----- The nanny state and our obsession with creature comforts
A $7 million memorial to the victims of communism, in a budget that foresees a net debt of $1.5 trillion in 2025, is what most upsets editorialist Ryan (editorial, "Memorial for the victims of ... what?" pg 4, April 28, 2021). Go figure. Those people are, to him, victims of a past best forgotten, an inconvenient truth about a system that should no longer frighten anyone. Now, that is frightening. If people are so obsessed with creature comforts and the avoidance of pain as to welcome ever more intrusive governments that flaunt their obsession with power, their fiscal irresponsibility, and their willingness to bribe voters, we should worry. If people can’t see that the nanny-state Justin Trudeau is erecting here, and Joe Biden is trying to impose in the U.S., is watered-down fascism and/or communism, we’re in trouble.

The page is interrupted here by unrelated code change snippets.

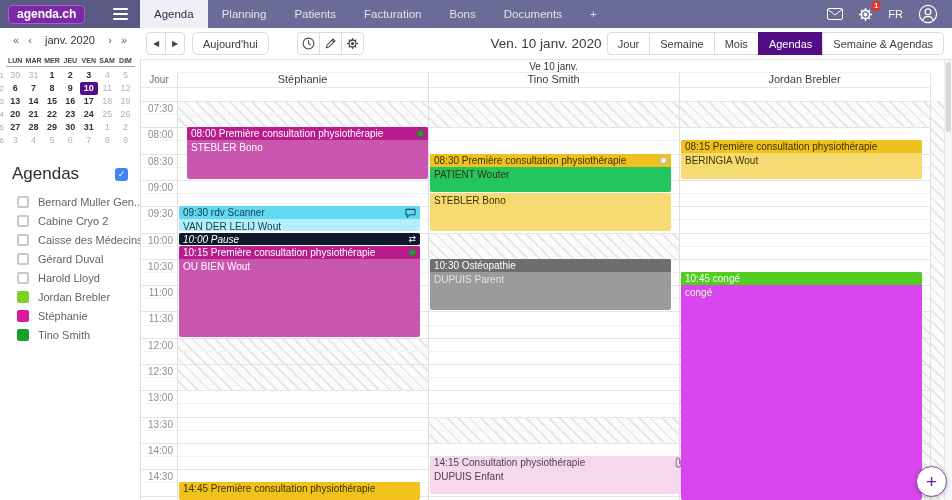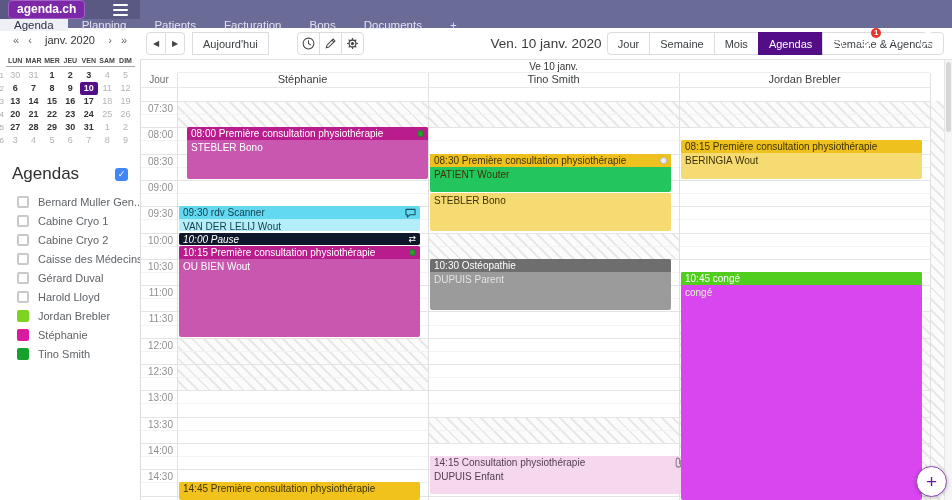--- a/index.html
+++ b/index.html
@@ -1,35 +1,35 @@
 <!DOCTYPE html>
 <html><head>
 <meta charset="utf-8">
 <style>
   html,body{margin:0;padding:0;overflow:hidden;background:#fff;}
   *{box-sizing:border-box;font-family:"Liberation Sans","DejaVu Sans",sans-serif;}
   .app{position:relative;width:952px;height:500px;overflow:hidden;background:#fff;}
 
   
-  .topbar{position:absolute;left:0;top:0;width:952px;height:28px;background:#6b6b97;display:flex;align-items:stretch;color:#fff;z-index:20;flex-direction:column;}
+  .topbar{position:absolute;left:0;top:0;width:952px;height:28px;background:#6b6b97;display:flex;align-items:stretch;color:#fff;z-index:20;}
   .brand{width:140px;background:#595984;display:flex;align-items:center;padding-left:8px;flex:none;}
   .logo{background:#7d28a6;border:1px solid #a45fc9;border-radius:4px;color:#fff;font-weight:bold;font-size:12px;padding:1px 8px 2px;cursor:pointer;}
   .hamburger{margin-left:auto;margin-right:12px;display:flex;flex-direction:column;gap:3px;cursor:pointer;}
   .hamburger i{display:block;width:15px;height:2px;background:#fff;border-radius:1px;}
   .tabs{display:flex;align-items:stretch;}
   .tab{padding:0 14px;display:flex;align-items:center;font-size:11.5px;color:#e2e3f0;cursor:pointer;white-space:nowrap;}
   .tab.active{background:#eef0f5;color:#30304a;}
   .topbar-right{margin-left:auto;display:flex;align-items:center;gap:15px;padding-right:14px;}
   .icon-btn{position:relative;display:flex;align-items:center;cursor:pointer;}
   .nbadge{position:absolute;top:-6px;right:-8px;background:#e5332c;color:#fff;font-size:8px;line-height:10px;padding:0 3px;border-radius:6px;font-weight:bold;}
   .lang{font-size:11px;color:#fff;cursor:pointer;}
 
   
   .toolbar{position:absolute;left:140px;top:28px;width:812px;height:32px;background:#fff;border-bottom:1px solid #e2e2e2;display:flex;align-items:center;z-index:15;}
-  .btn{height:23px;border:1px solid #d9dce1;background:#fff;font-size:11px;color:#3c4043;display:flex;align-items:center;justify-content:center;padding:0 10px;border-radius:0;cursor:pointer;white-space:nowrap;}
+  .btn{height:23px;border:1px solid #d9dce1;background:#fff;font-size:11px;color:#3c4043;display:flex;align-items:center;justify-content:center;padding:0 10px;border-radius:6px;cursor:pointer;white-space:nowrap;}
   .btn-group{display:flex;}
   .btn-group .btn{border-radius:0;margin-left:-1px;}
   .btn-group .btn:first-child{border-radius:4px 0 0 4px;margin-left:0;}
   .btn-group .btn:last-child{border-radius:0 4px 4px 0;}
   .arrow-btn{width:20px;padding:0;font-size:8px;color:#444;}
   .tool-icon{width:23px;padding:0;}
   .toolbar-title{position:absolute;left:0;width:812px;text-align:center;font-size:13.5px;color:#3a3a3a;pointer-events:none;}
   .view-group{margin-left:auto;margin-right:8px;display:flex;}
   .view-group .btn{border-radius:0;margin-left:-1px;}
   .view-group .btn:first-child{border-radius:4px 0 0 4px;margin-left:0;}
@@ -254,24 +254,20 @@
         </div>
       </div>
     <div class="agendas-title">
       <span>Agendas</span>
       <span class="master-cb">✓</span>
     </div>
     <div class="agenda-list" id="agenda-list">
         <div class="agenda-item">
           <span class="cb"></span>
           <span>Bernard Muller Gen...</span>
-        </div>
-        <div class="agenda-item">
-          <span class="cb"></span>
-          <span>Cabine Cryo 1</span>
         </div>
         <div class="agenda-item">
           <span class="cb"></span>
           <span>Cabine Cryo 2</span>
         </div>
         <div class="agenda-item">
           <span class="cb"></span>
           <span>Caisse des Médecins</span>
         </div>
         <div class="agenda-item">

The nanny-state is incremental socialism, as insidious as it is destructive of one’s sense of personal responsibility and moral duty: responsibility, for our not becoming a burden to others; duty, not to pursue egalitarianism, but, more practically, to tend to our loved ones, help those who are mentally or physically handicapped and incapable of fending for themselves, and support those who, through no fault of their own, are struggling. These duties and responsibilities are not ours as part of any tacit “social contract”. They are ours by virtue of our being human beings, endowed with rational minds and the capacity to empathize. They are not society’s to impose; they can, however, be taught. And the best way to do that is by example.